Everything from the line containing "- (a) need not sign the electronic form;" to the last line of the records must be returned verbatim; nothing else belongs in the output.

== MATERIAL PROVIDED

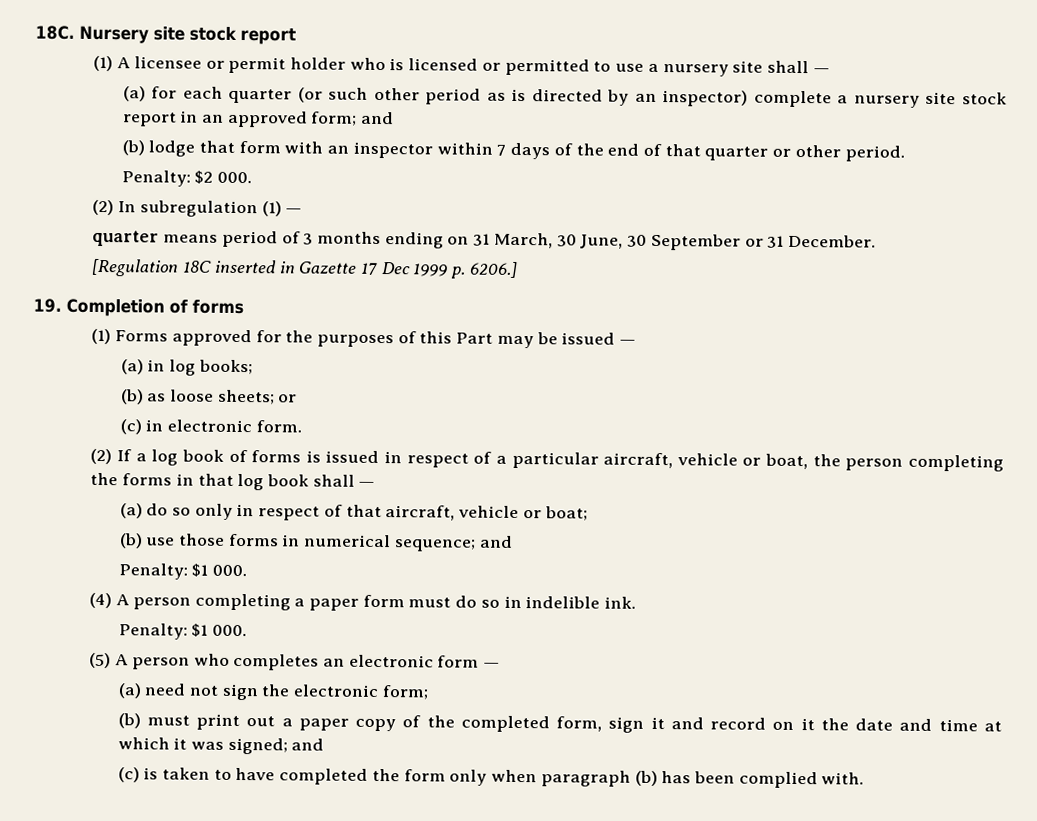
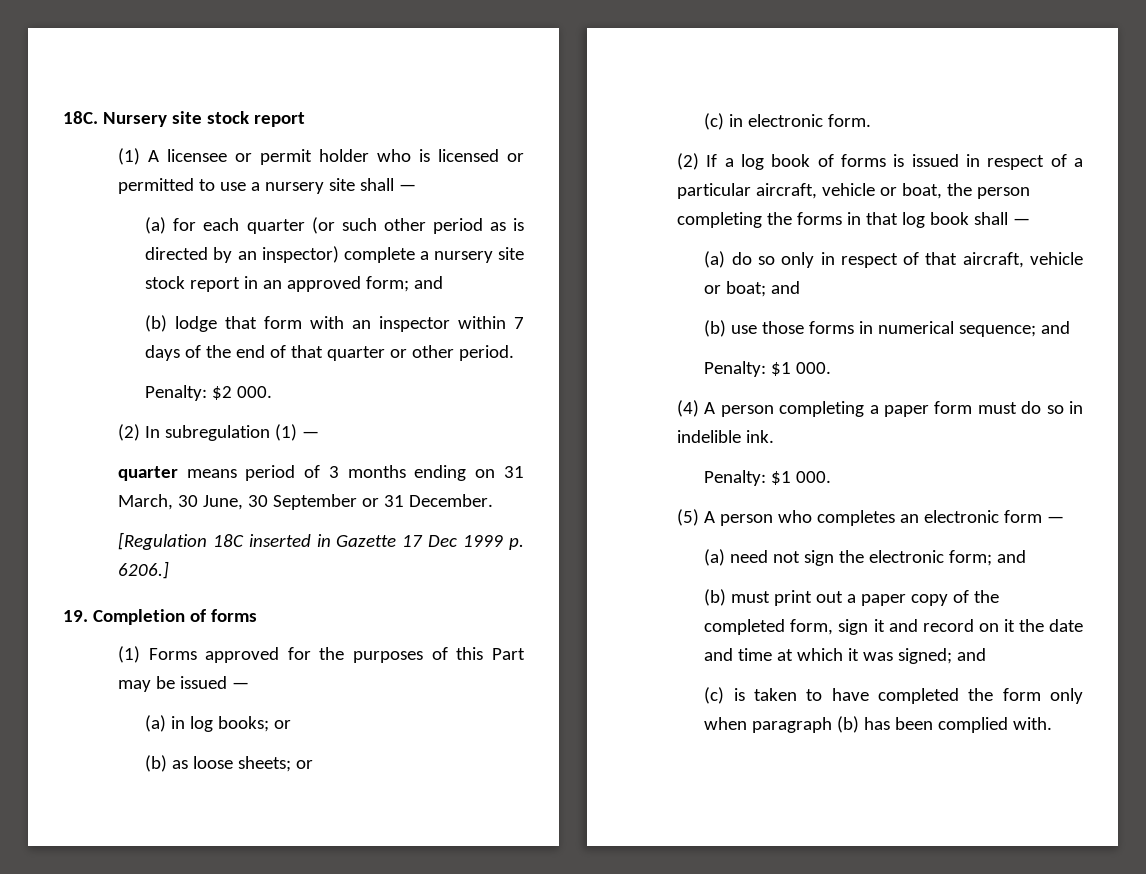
- (a) in log books;
+ (a) in log books; or
- (a) do so only in respect of that aircraft, vehicle or boat;
+ (a) do so only in respect of that aircraft, vehicle or boat; and
- (a) need not sign the electronic form;
+ (a) need not sign the electronic form; and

====

▶ _ANSWER TO THIS EXERCISE_:
- (a) need not sign the electronic form;
+ (a) need not sign the electronic form; and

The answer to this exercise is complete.